The Matchbook Diaries


Possessions

The only thing I have that I want others to envy is freedom. Anyone, right now, can have the same freedom without fiscal cost or moral effort. Freedom is unearned and unearnable. I think, when I see peasants crowding into cities, “They are losing the only thing that matters.” In the remote parts of China, on the island of Rota, at the frontier of Tanzania and in the deserts of Qatar, I see native people who are still free. Their open smiles attest to their liberty, as do their easy ways, mannerisms that suggest ease and joy. In cities most people live like animals; the ghettos of the world are full of violence, garbage, noise, and disease. I imagine the beginning of that trajectory. You have a Massai warrior who has lived his whole life on the vast plains of the African Serengeti drinking his daily diet of cow’s blood and milk as he wanders in utter freedom with his herd, answering to no one, carrying nothing on his back but his club, adorned by nothing but his red dress and beaded ankle bracelets, his hair hangs down to his waist in spectacular braids. He fears nothing. He reveals his strength by leaping impossibly high in the air from a standing position. He has somehow heard about cell phones. He goes to our city for work he can’t find. Put that now idle man on a corner in Dar Es Salaam and he redefines himself as a Poor Man. This is an abominable lie.

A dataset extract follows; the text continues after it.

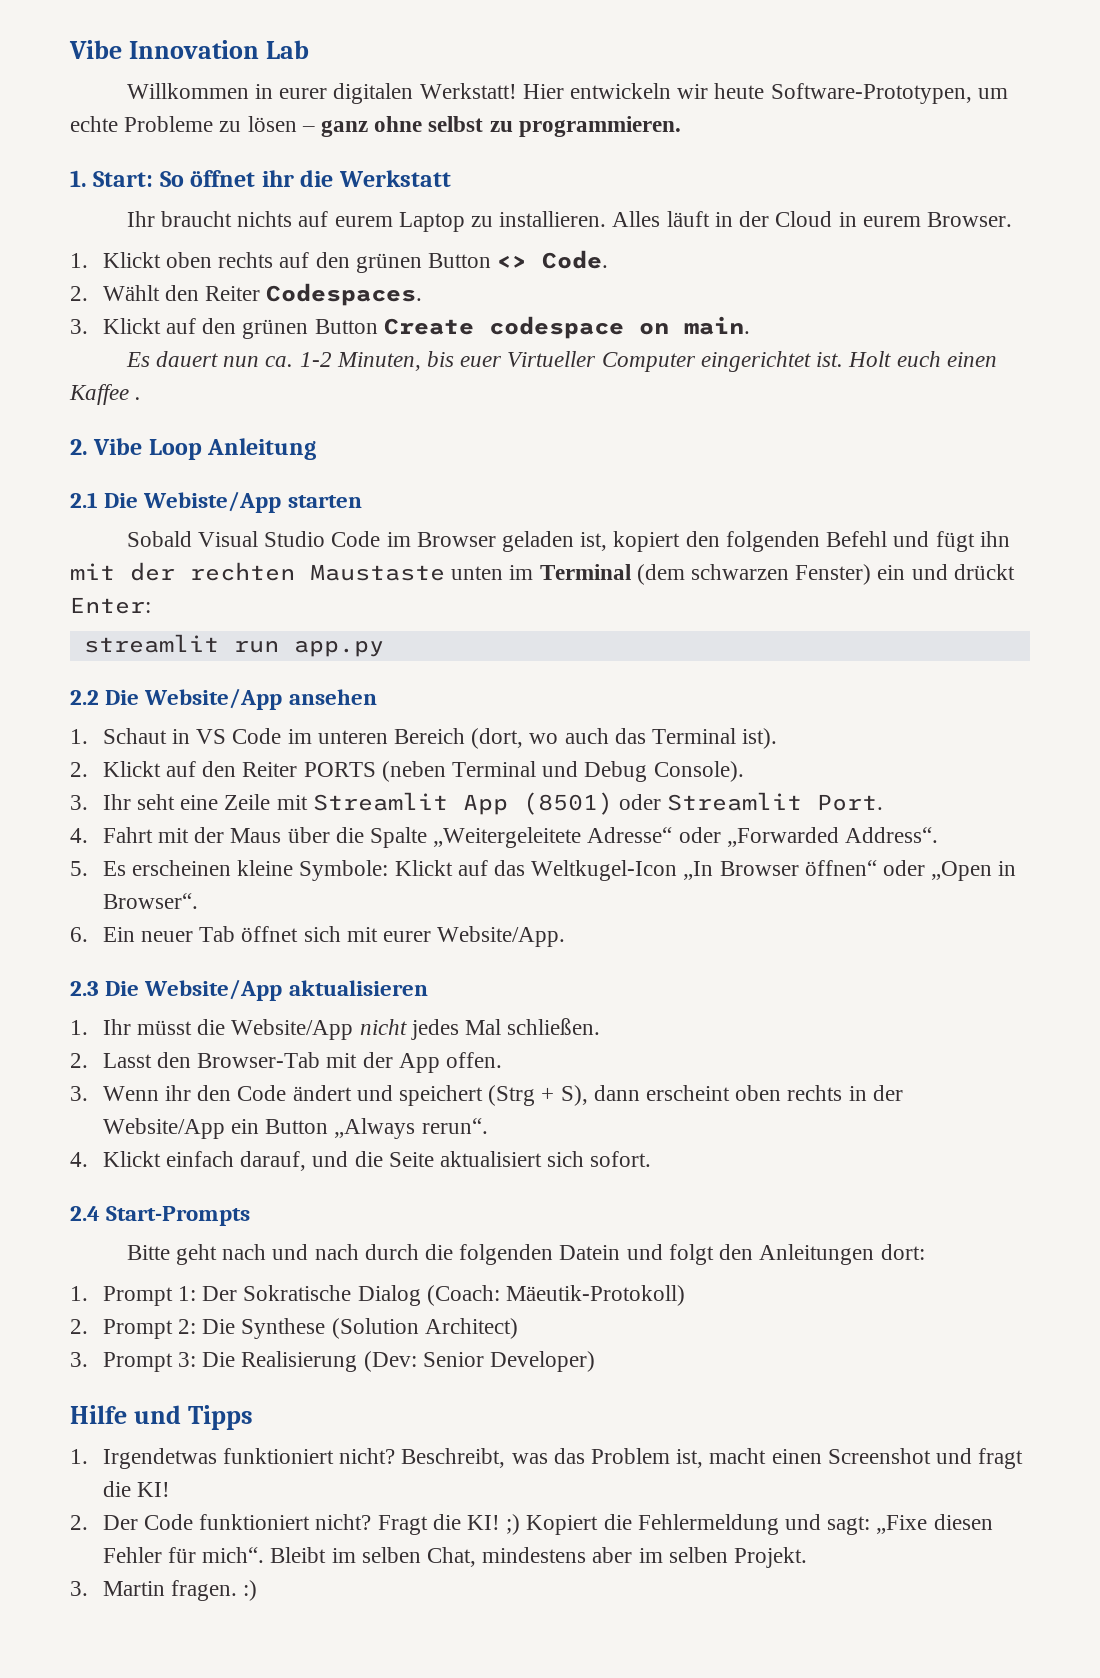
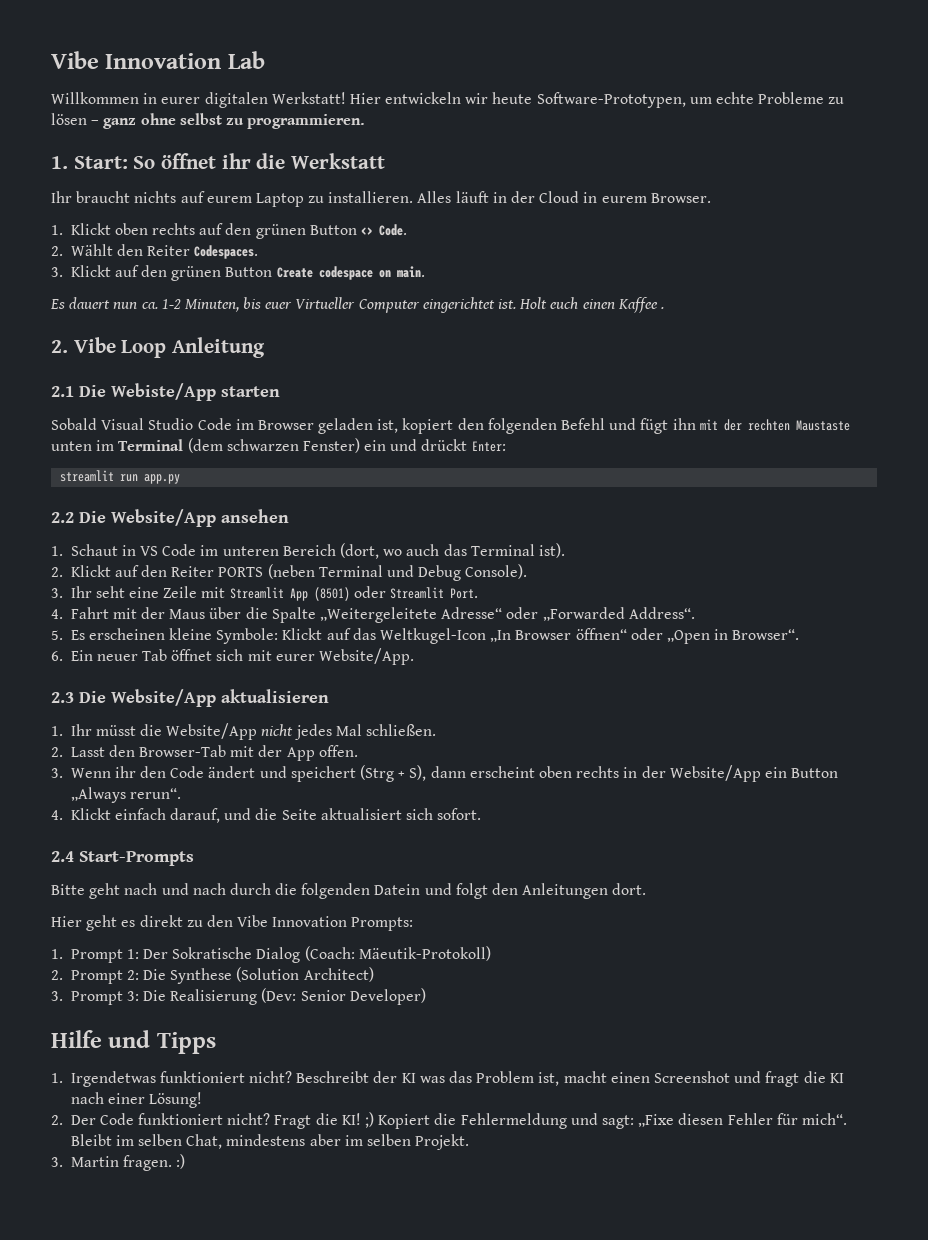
- Bitte geht nach und nach durch die folgenden Datein und folgt den Anleitungen dort:
+ Bitte geht nach und nach durch die folgenden Datein und folgt den Anleitungen dort.
+ Hier geht es direkt zu den Vibe Innovation Prompts:
- Beschreibt, was das Problem ist, macht einen Screenshot und fragt die KI!
+ Beschreibt der KI was das Problem ist, macht einen Screenshot und fragt die KI nach einer Lösung!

Someone in a hut or on a small farm is exposed to marketing. The seed planted by the advertisement grows in their innocent heart. They are helpless to ignore it; it’s colorful, it’s exotic, it’s admired. It would be absurd for that innocent person to say, “How could that hurt me?” Instead they likely say, “That tool will make me more efficient.” Then, over the course of a year or thirty years that need-seed blossoms into a tyrant, and the human being who once had a mind of their own is now a slave. In Qatar, which is often said to be the richest country in the world, the lure is the same, but in much larger form. Our back-door neighbor whilst we were in Doha, lived in a castle. Outside the tall, tall walls that surround Qatari estates are fleets of vehicles. Eventually the factory wage, or, in some cases, the enormous inheritance that was once applauded as a windfall starts feeling like a punishment and an insult. This dynamic of superimposed need is a demonic con, a con that enslaves billions, a con that makes all other cons look like child’s play. People worry about religion being an opiate, a vehicle for control. Our enemy is the soulless entity called the corporation, an entity that trolls the planet like a fishing vessel, harvesting as much money as possible and delivering that catch to the shareholders, (of which I am one).

I collect perfume bottles off the beaches where we travel. I have several thousand. The labels on the bottles compel me, the words tell me what people think they want, what they are ashamed of, and what they believe will make them beautiful and compelling. I found a cologne bottle with the large word “Hope” on it. Once I was done disinfecting it and taking out the spray mechanism, I saw that there were words above and below that big pretty word. The scent was named, “There’s HOPE for men.” I found one cologne bottle here promising Bondage For Men, which seemed particularly odd when most of the human trafficking of prior eras came through Dar. I keep a list of the promises and delusions that the perfume bottles offer. On my back porch are bottles advertising Real Innocence, That Blue Feeling, Napoleon Boss Le Coope [sic], Royal Ramba, Katrina, Story of Rose, Deserve, Purple, Decode, Real Dream, Magic Moments, Fast Pace, 2i2 Sexy Man, Lexus, Mark’s Kiss, and then my favorite, of which I have two bottles, Royal Hummer.

Any possession with physical substance is a prison if it means too much. Evil can get to work on me the minute I get attached to something and start calling it mine. I’m liable to commit all kinds of moral and social atrocities working from this foundation of mine. My father once told me a story I passed onto my son. He was working in New York, a young man just out of Brown, and he was held up at gunpoint by a person who wanted his Rolex. My father advised the man to shoot him because he wasn’t surrendering that watch. I do not believe the story, but I believe my father would have defended his Rolex with his life because I saw what he was willing to do for money, and I saw that at the end of his day he had not one shred of self-respect left, even as his income reached a modest high of eight million US dollars a year. My father died young feeling utterly worthless and he had a bunch of Rolexes by then.

All that I own is dangerous and my identity is not in any of it. I’m defined, as is everyone, by my heart, by the particular versions of truth and beauty I’m here to exemplify and celebrate. My heart can’t be taken from me, nor can my freedom or my faith, or my passion for my husband and my son. Nothing of mine with any value is ever at risk. The spiritual process of attaining social and emotional liberty requires the surrender of much I thought I valued, but the moment I make the exchange I see that what God asks in exchange for the delicious liberty I seek are trifles, pale sickly things that can’t survive the truth. It’d be so cool to visit a country where the exodus reversed, people fleeing modern consumption in exchange for disenfranchised, off-grid life – you’d see Rolexes in the gutters.